The resolutions and letters seem to assume that while Hamas was guilty of terrorism in the deaths of the five civilians killed by Hamas rockets inside Israel, the Israeli government bore absolutely no responsibility for the deaths of nearly 1,500 Palestinian civilians killed by Israeli ordnance inside the Gaza Strip. Indeed, members of Congress have repeatedly asserted that the Palestinian side was somehow responsible for the deaths of its own people at Israel’s hands.
On July 25, Amnesty International reported that “Israeli forces have carried out attacks that have killed hundreds of civilians, using precision weaponry such as drone-fired missiles, as well as munitions such as artillery, which cannot be precisely targeted, on very densely populated residential areas.” Israeli forces “directly attacked thousands of homes,” including high-rise apartment blocks, killing whole families. Observing that civilians in the Gaza Strip had “nowhere to escape military operations by Israeli forces,” Amnesty provided ample evidence that Israeli forces were engaging in “indiscriminate attacks on urban areas using artillery and bombs.” In a particularly serious breach of international law, Amnesty further reported that “ambulances and medical personnel on their way to collect the wounded appear to have been deliberately targeted on several occasions, and hospitals have been destroyed by shelling from tanks and missiles.”
The congressional reaction to reports like Amnesty International’s was swift.

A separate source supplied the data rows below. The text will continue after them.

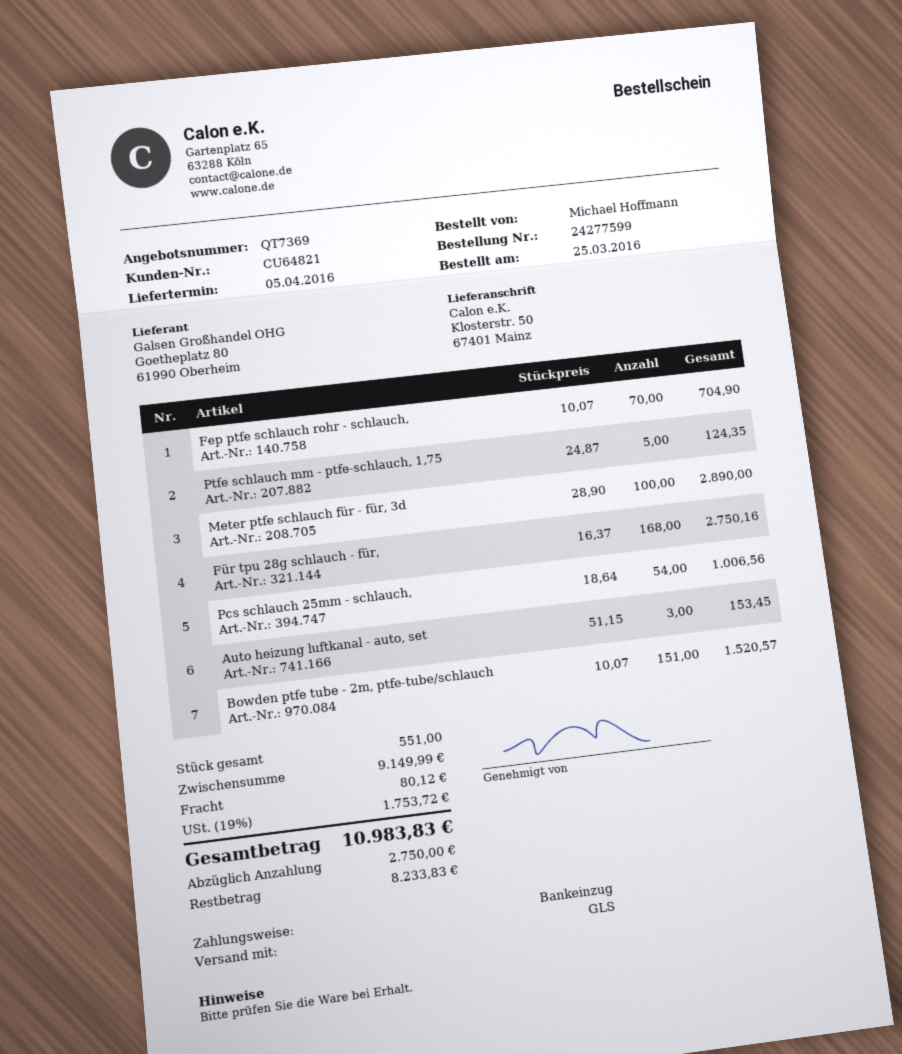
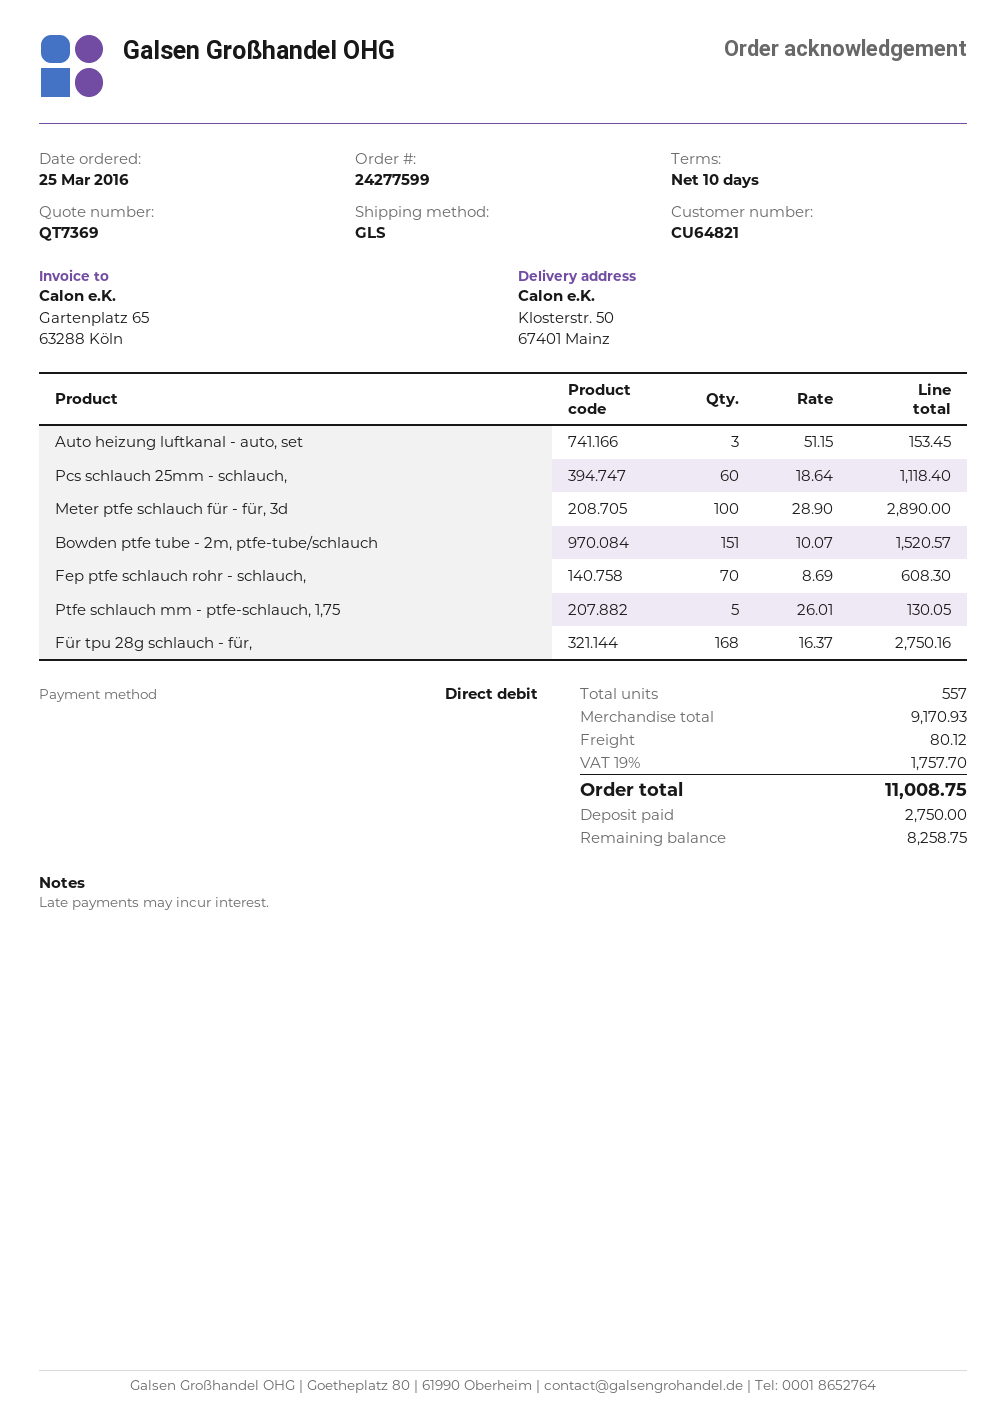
Fep ptfe schlauch rohr - schlauch,: 70 x 10.07 = 704.90 -> 70 x 8.69 = 608.30
Ptfe schlauch mm - ptfe-schlauch, 1,75: 5 x 24.87 = 124.35 -> 5 x 26.01 = 130.05
Pcs schlauch 25mm - schlauch,: 54 x 18.64 = 1006.56 -> 60 x 18.64 = 1118.40
total quantity: 551 -> 557
subtotal: 9149.99 -> 9170.93
tax: 19% = 1753.72 -> 19% = 1757.70
total: 10983.83 -> 11008.75
balance: 8233.83 -> 8258.75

On July 29, the U.S. House of Representatives, with more than 100 co-sponsors from both parties, passed a resolution by unanimous consent insisting that the Israeli attacks were exclusively “focused on terrorist targets” and that Israel “goes to extraordinary lengths to target only terrorist actors.” Co-sponsors included such prominent Democrats as Alan Grayson (FL), Jared Polis (CO), Eric Swalwell (CA), Richard Neal (MA), Joseph Kennedy (MA), Tulsi Gabbard (HI), Jan Schakowsky (IL), Brad Sherman (CA), Elliot Engel (NY), and Debbie Wasserman-Schulz (FL). Two days later, Senate majority leader Harry Reid introduced a resolution, also pushed through by unanimous consent, claiming that “the Government of Israel has taken significant steps to protect civilians in Gaza” and that “Israel’s attacks have focused on terrorist targets.”

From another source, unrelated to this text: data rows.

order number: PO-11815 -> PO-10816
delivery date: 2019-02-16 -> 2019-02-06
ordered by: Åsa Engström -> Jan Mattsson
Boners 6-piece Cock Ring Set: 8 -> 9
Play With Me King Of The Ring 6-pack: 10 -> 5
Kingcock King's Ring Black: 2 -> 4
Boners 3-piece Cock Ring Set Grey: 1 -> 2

These were just two in a series of similar bipartisan resolutions and public letters that went through Capitol Hill as part of a concerted campaign to discredit human rights groups, journalists, medical workers, UN officials, and any other eyewitness who discredited the Israeli government’s talking points.
Amnesty International certainly wasn’t alone in implicating Israeli forces in war crimes. Human Rights Watch cited evidence of Israel “blatantly violating the laws of war designed to spare civilians,” including by attacking heavily populated neighborhoods, bombing UN-run schools, and shooting at fleeing civilians. The Israeli human rights organization B’Tselem challenged its government’s claims that it had “no intention of harming civilians,” noting that “after more than three weeks of lethal bombardments by Israel in the Gaza Strip which have killed hundreds of civilians and wiped out dozens of families, this claim has become meaningless.” UN officials also charged Israeli forces with engaging in serious violations of international law following a series of attacks against UN schools where Palestinians were seeking refuge, prompting a bipartisan letter signed by 149 House members to the UN secretary general insisting that “Israel practices the greatest caution trying to prevent civilian casualties.”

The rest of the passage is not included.